During the second phase, the government will gradually reduce subsidies to underperforming public enterprises. Large industrial SOEs, notably PAD, will be listed on the Central African Stock Exchange (BVMAC). A planned listing of Camair-Co is not mentioned in the IMF report.

Still, as reported, the airline’s possible listing was alluded to in a report of a technical committee for the rehabilitation of SOEs (Commission Technique de Réhabilitation des Entreprises du Secteur Public – CTR). In 2020, Cameroon’s president, Paul Biya, also told the government to urgently develop a plan that restructures and revives Camair-Co to facilitate selling off 51% to a strategic private investor.

According to the CTR, Camair-Co needs to clean up its balance sheet and consolidate its financial standing before any divestment. To settle part of its liabilities, it would transfer its overall debt as of December 31, 2020, to the Cameroonian state and undergo financial restructuring. The government would then set up a civil aviation fund to compensate the state-owned carrier for losses on domestic routes.

Yet the IMF recommends that government subsidies to SOEs be better prioritised. “As part of the diagnostic studies of each public enterprise, the authorities will assess the subsidies with the aim of reducing those allocated to the weakest performance. In this context, the authorities have initiated a study to be finalised in November 2023 of all the approved or administered prices of the products of public enterprises with the aim of reviewing, if necessary, their formula for determining prices and/or their possible liberalisation,” it stated.

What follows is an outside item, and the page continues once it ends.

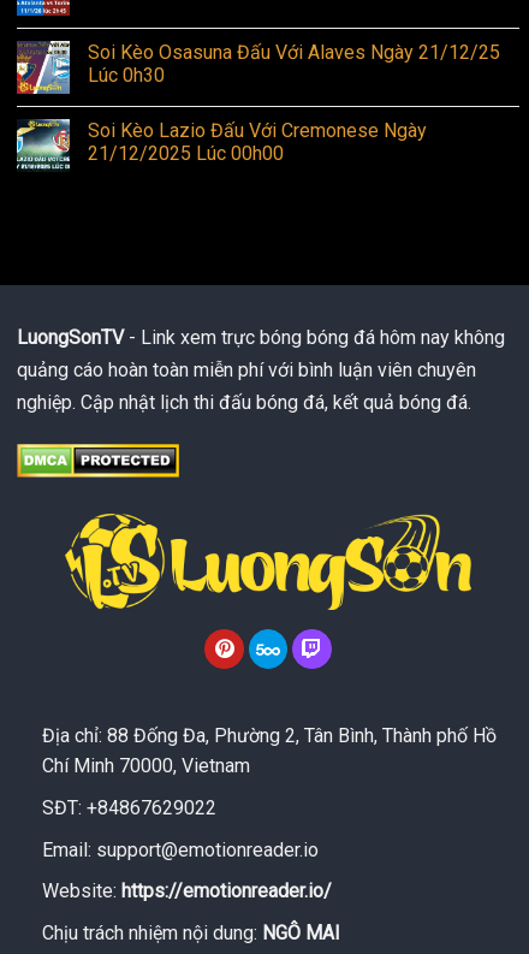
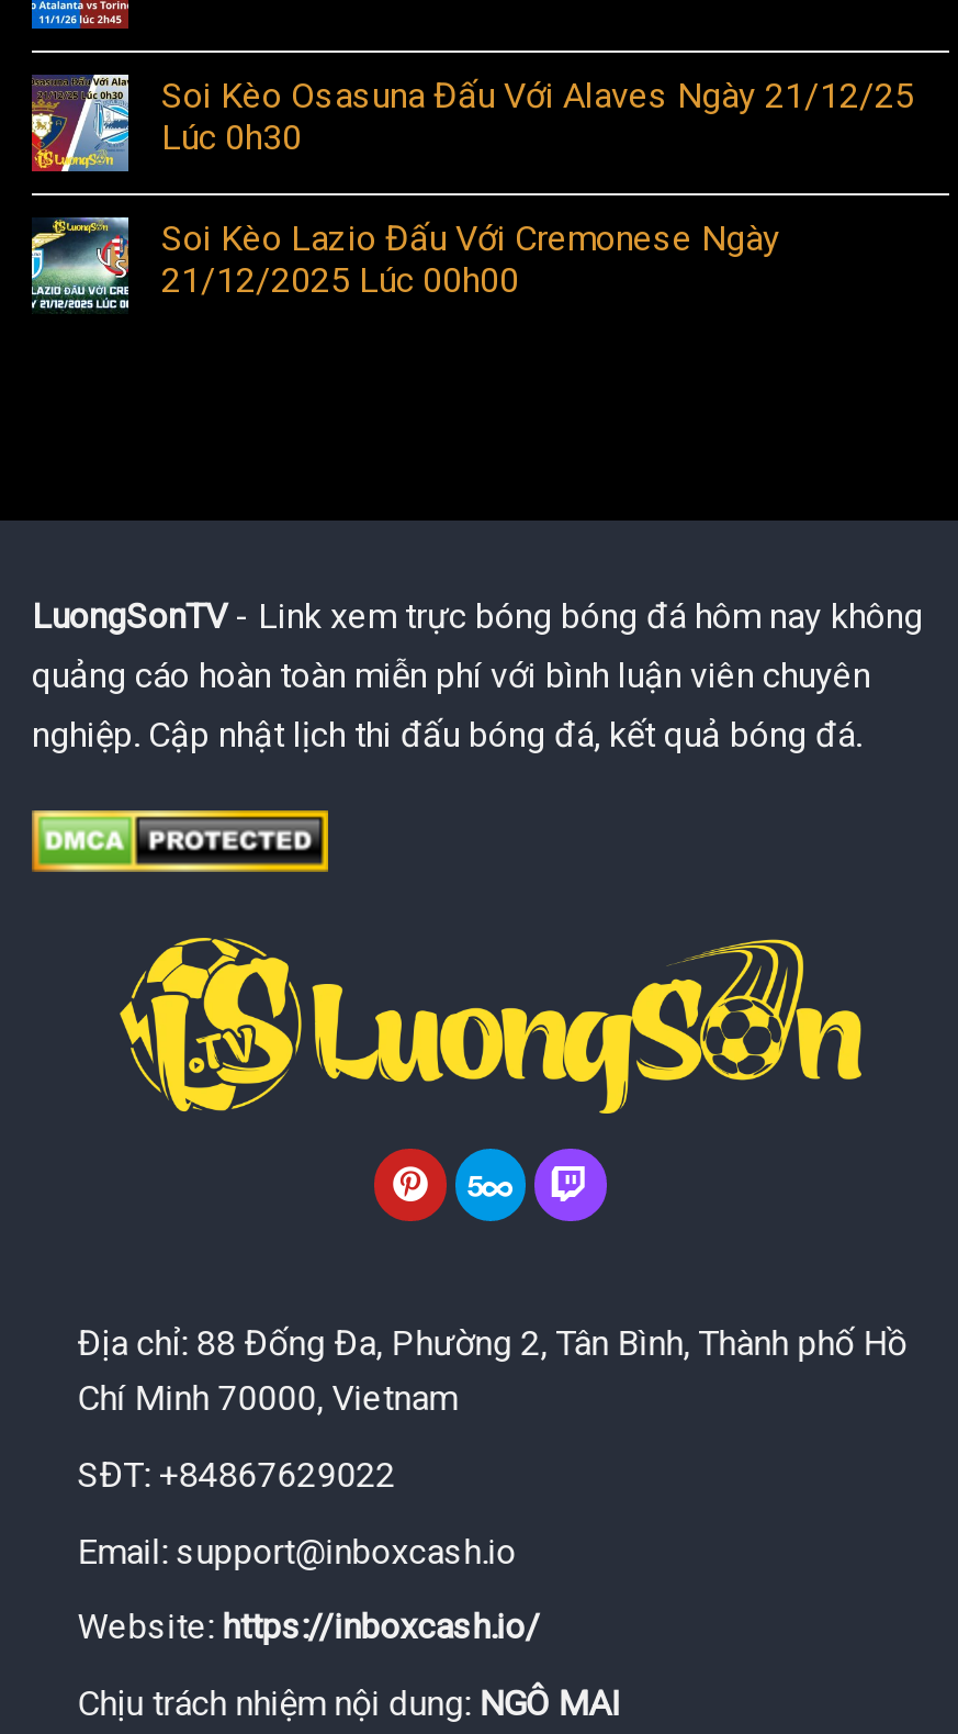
[42,838,318,861] Email: support@emotionreader.io -> [77,1530,516,1572] Email: support@inboxcash.io
[42,880,332,903] Website: https://emotionreader.io/ -> [77,1606,541,1648] Website: https://inboxcash.io/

Camair-Co has been loss-making since its inception in 2011. It ended 2021 with negative equity of XAF115 billion Central African francs (USD190.4 million) against a share capital of XAF21.8 billion (USD36.1 million), meaning the airline is technically insolvent.

Camair-Co was the subject of a recovery plan proposed by Boeing Consulting in 2016, which included settling its debt at the time, injecting new capital, resizing its network, and modernising its fleet, but the plan was never implemented.

The airline has a fleet of nine aircraft, of which only five are in service. The fleet includes two B737-700s (of which only one is active); one parked B767-300ER; two DHC-8-Q400s, two parked MA-60s, one EMB-135LR and one EMB-145LR (both wet-leased), according to the ch-aviation fleets advanced module.